─── DATA SUPPLIED ───

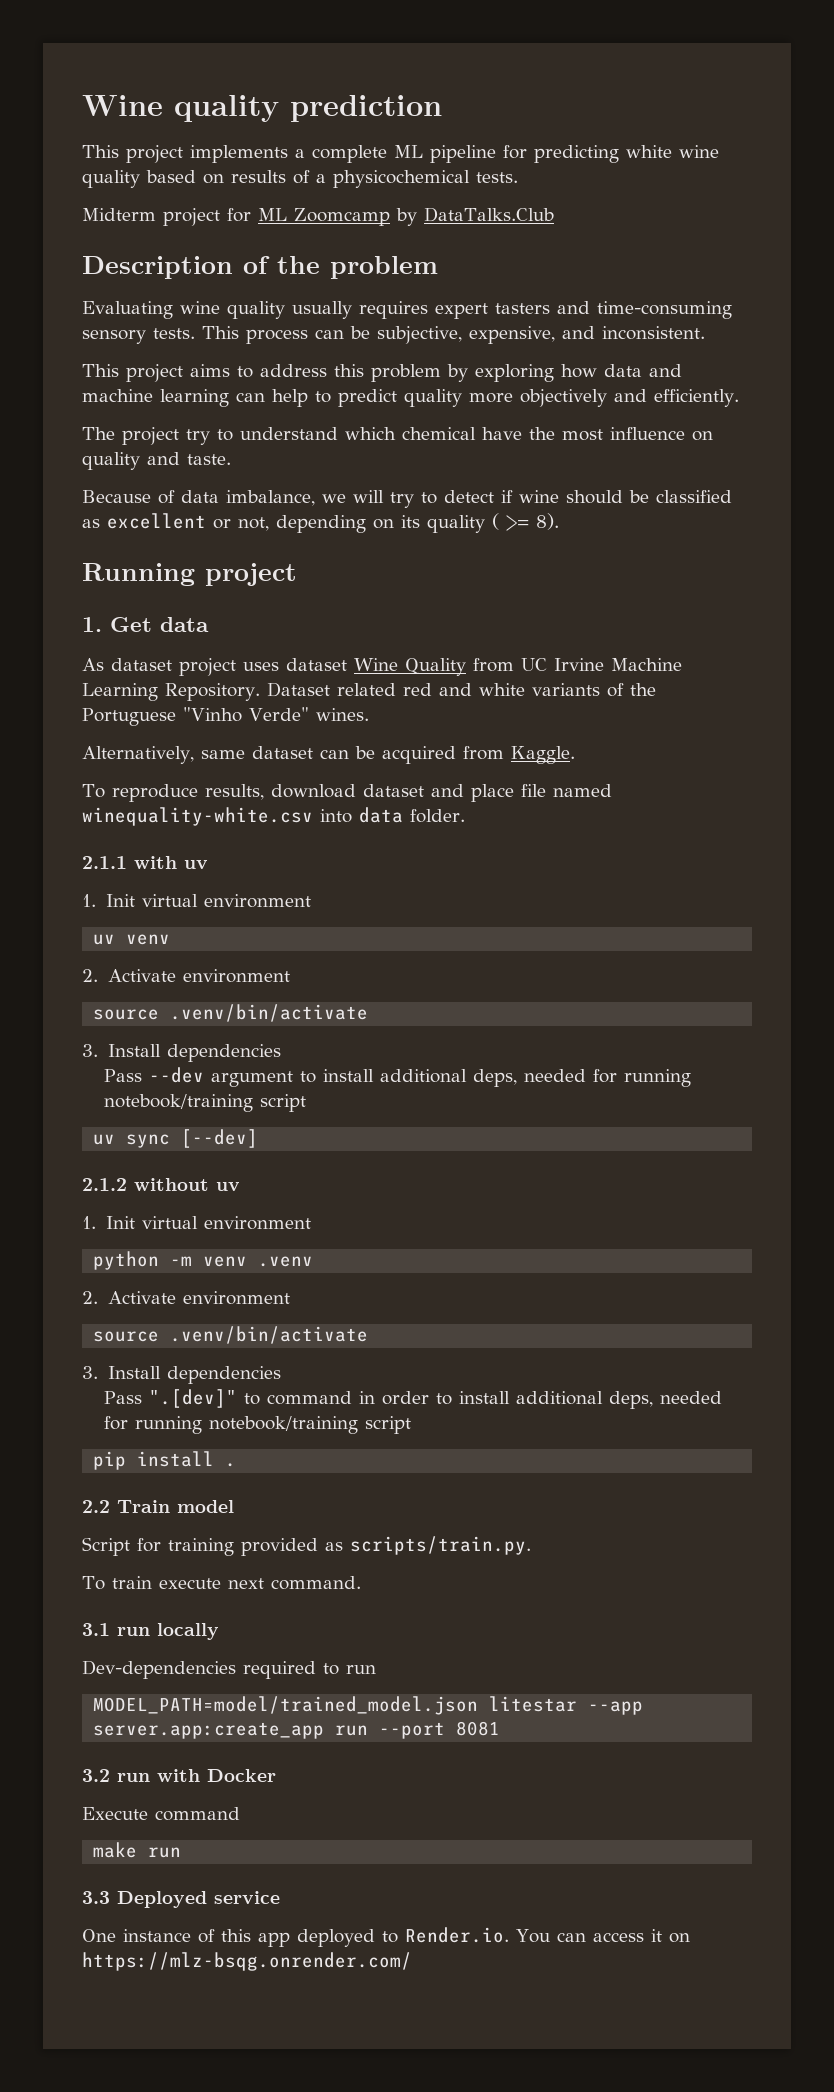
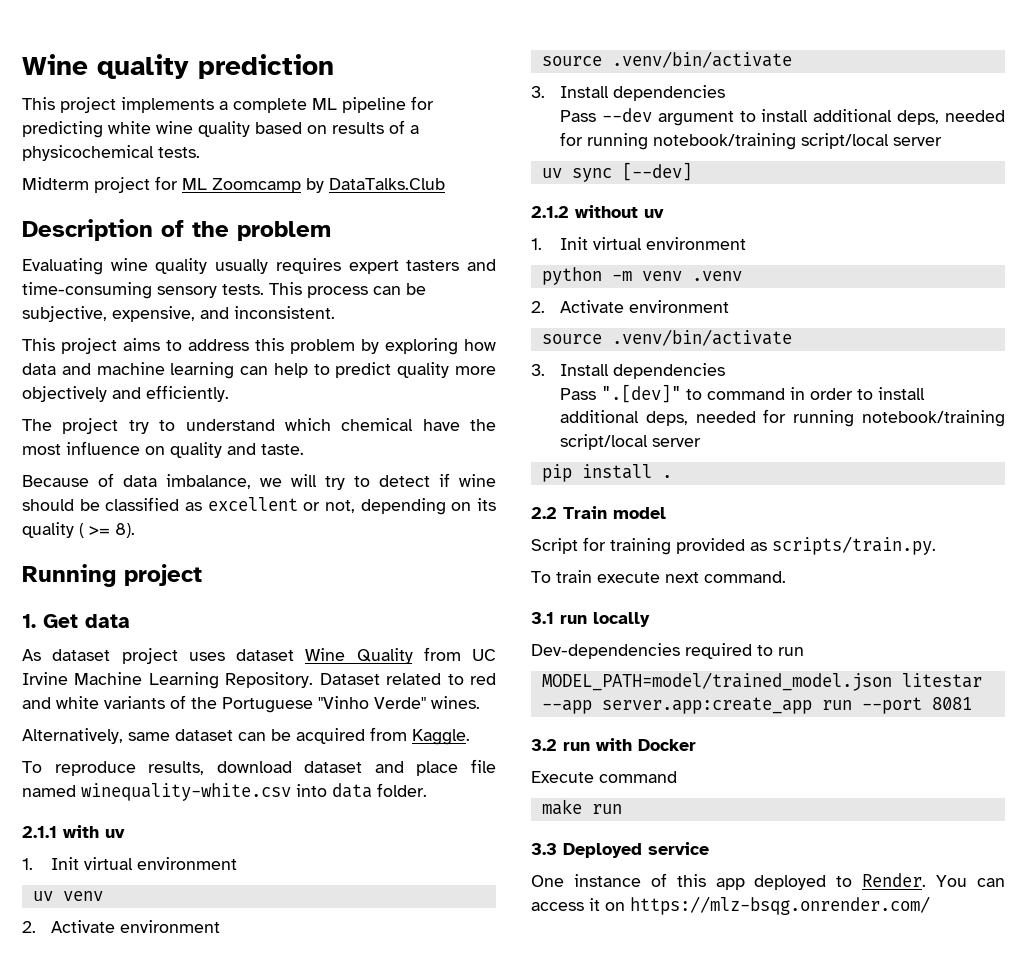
- Dataset related red and white variants of the Portuguese "Vinho Verde" wines.
+ Dataset related to red and white variants of the Portuguese "Vinho Verde" wines.
- Pass --dev argument to install additional deps, needed for running notebook/training script
+ Pass --dev argument to install additional deps, needed for running notebook/training script/local server
- Pass ".[dev]" to command in order to install additional deps, needed for running notebook/training script
+ Pass ".[dev]" to command in order to install additional deps, needed for running notebook/training script/local server
- One instance of this app deployed to Render.io. You can access it on https://mlz-bsqg.onrender.com/
+ One instance of this app deployed to Render. You can access it on https://mlz-bsqg.onrender.com/

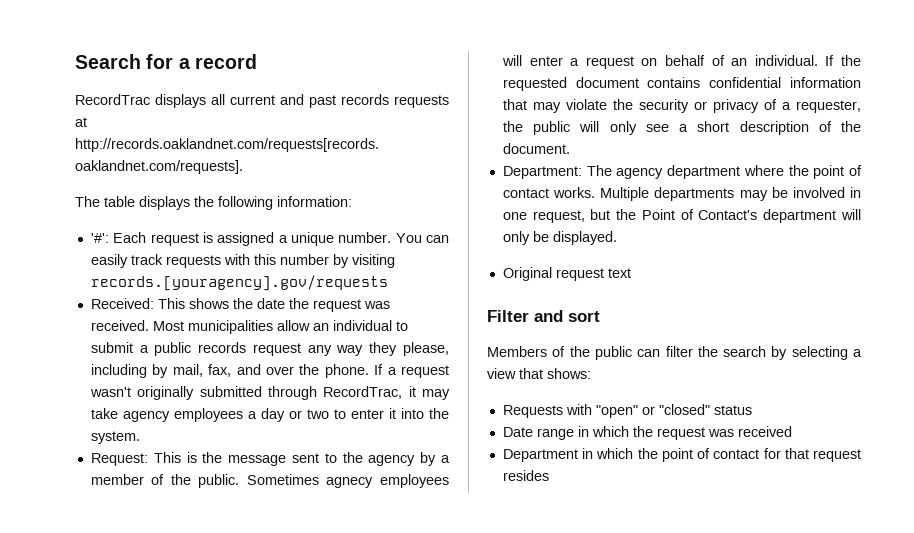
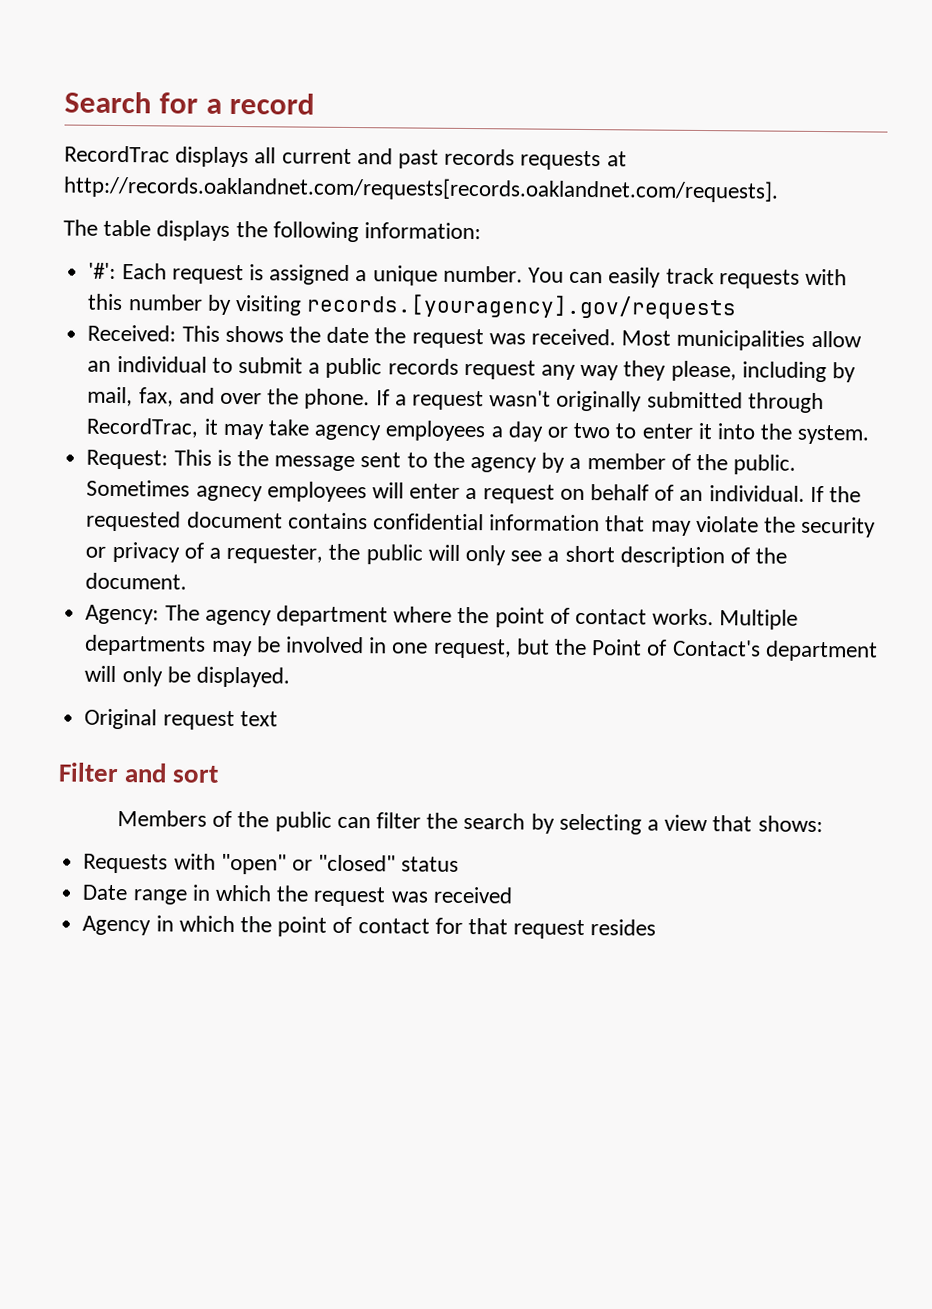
- Department: The agency department where the point of contact works.
+ Agency: The agency department where the point of contact works.
- Department in which the point of contact for that request resides
+ Agency in which the point of contact for that request resides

───

The response has to be an exact copy of all the data, pictures excluded.

● REPLY TO THE EXERCISE:
- Dataset related red and white variants of the Portuguese "Vinho Verde" wines.
+ Dataset related to red and white variants of the Portuguese "Vinho Verde" wines.
- Pass --dev argument to install additional deps, needed for running notebook/training script
+ Pass --dev argument to install additional deps, needed for running notebook/training script/local server
- Pass ".[dev]" to command in order to install additional deps, needed for running notebook/training script
+ Pass ".[dev]" to command in order to install additional deps, needed for running notebook/training script/local server
- One instance of this app deployed to Render.io. You can access it on https://mlz-bsqg.onrender.com/
+ One instance of this app deployed to Render. You can access it on https://mlz-bsqg.onrender.com/

- Department: The agency department where the point of contact works.
+ Agency: The agency department where the point of contact works.
- Department in which the point of contact for that request resides
+ Agency in which the point of contact for that request resides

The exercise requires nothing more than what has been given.